Direction Jupiter, à un peu moins de 3 heures de route, au Sud d’Orlando et 1 heure et demie au Nord de Miami. C’est mon sixième séjour en Floride et je n’ai pas encore plonge dans l’Océan Atlantique, il est donc grand temps de réparer cela. Je me suis fait conseiller Jupiter Dive Centre après avoir discuté avec un groupe de plongeurs rencontrés après un snorkeling dans la Rainbow River.
Le centre possède deux bateaux et brasse une foule conséquente. Le centre propose les deux plongées avec matériel et Nitrox pour 135 dollars [pour ce prix en Nouvelle Zélande, vous n’avez pas de matériel fourni]
Une fois avoir analysé le Nitrox 36, nous embarquons et voguons à peine 20 minutes pour nous retrouver sur le premier spot de plongée dénommé Scarface. Aujourd’hui ce sera deux plongées dérivantes, ce ne sera pas idéal pour la photographie. Le reef est assez aseptisé et plutôt sablonneux, et la silice en suspension est l’ennemie de mes flashs. Malgré une visibilité médiocre, la première tortue est en vue après seulement 5 minutes sous l’eau.

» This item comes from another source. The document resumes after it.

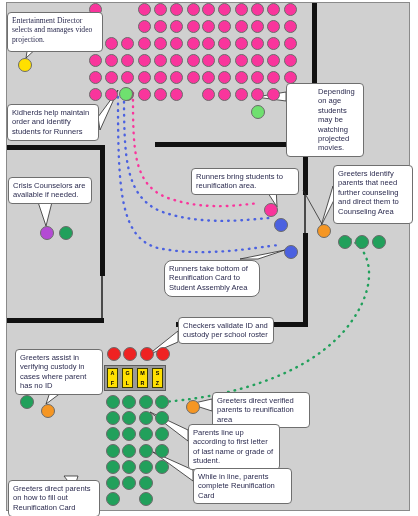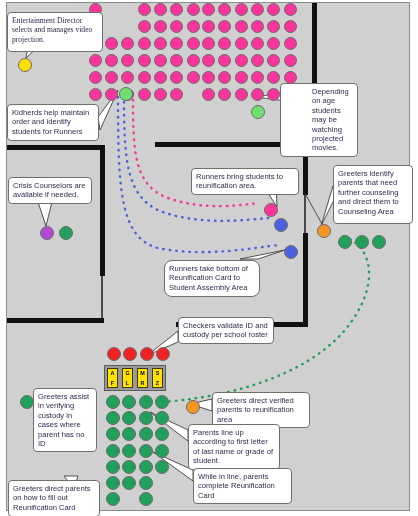"Depending on age students may" div.callout { left: 280px -> 286px }
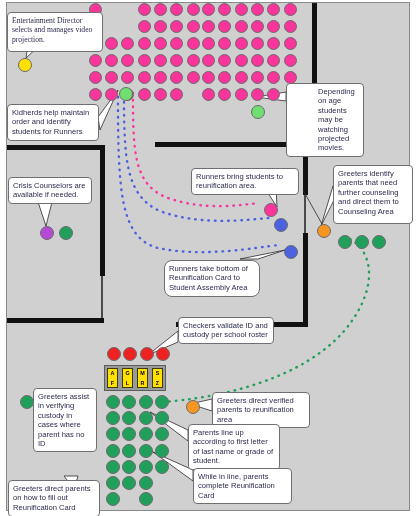"Greeters assist in verifying custody" div.callout { left: 33px -> 15px; margin-top: 39px -> none; width: 64px -> 88px }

Quelques minutes plus tard, un requin pointe noir. Cela commence très fort et les rencontres avec les tortues s’enchainent. De nombreux trumpetfishes, wrasses, angelfishes complètent le tableau.
De retour sur le bateau, la houle s’est levée et le vent aussi. Quelques plongeurs sont malades.
Une heure plus tard, nous revoici à l’eau sur le spot dit Tunnels La visibilité est encore plus mauvaise, mais les tortues vertes sont là pour me remonter le moral. Plus tard c’est un énorme mérou (Goliath Grouper), et puis un ou deux barracudas égarés et enfin un dernier requin. L’eau était à 25 degrés, mais la combinaison de location (une 5mm} n’a pas fait un bon boulot, je ressors frigorifié, les plongées dérivantes n’étant pas non plus celles où l’on se bouge le plus !
Petit détail, le pourboire est obligatoire, c’est écrit sur le bateau (seul le capitaine apparemment a un salaire décent). J’ai donné le minimum syndical car un jeune membre de l’équipage a été assez maladroit avec ma caméra et a réussi à ajouter un impact sur le dôme acrylique du caisson ! Dommage car le dive master avec qui j’ai plongé, était très sympa, professionnel, heureux de me guider et ravi de répondre à toutes mes questions.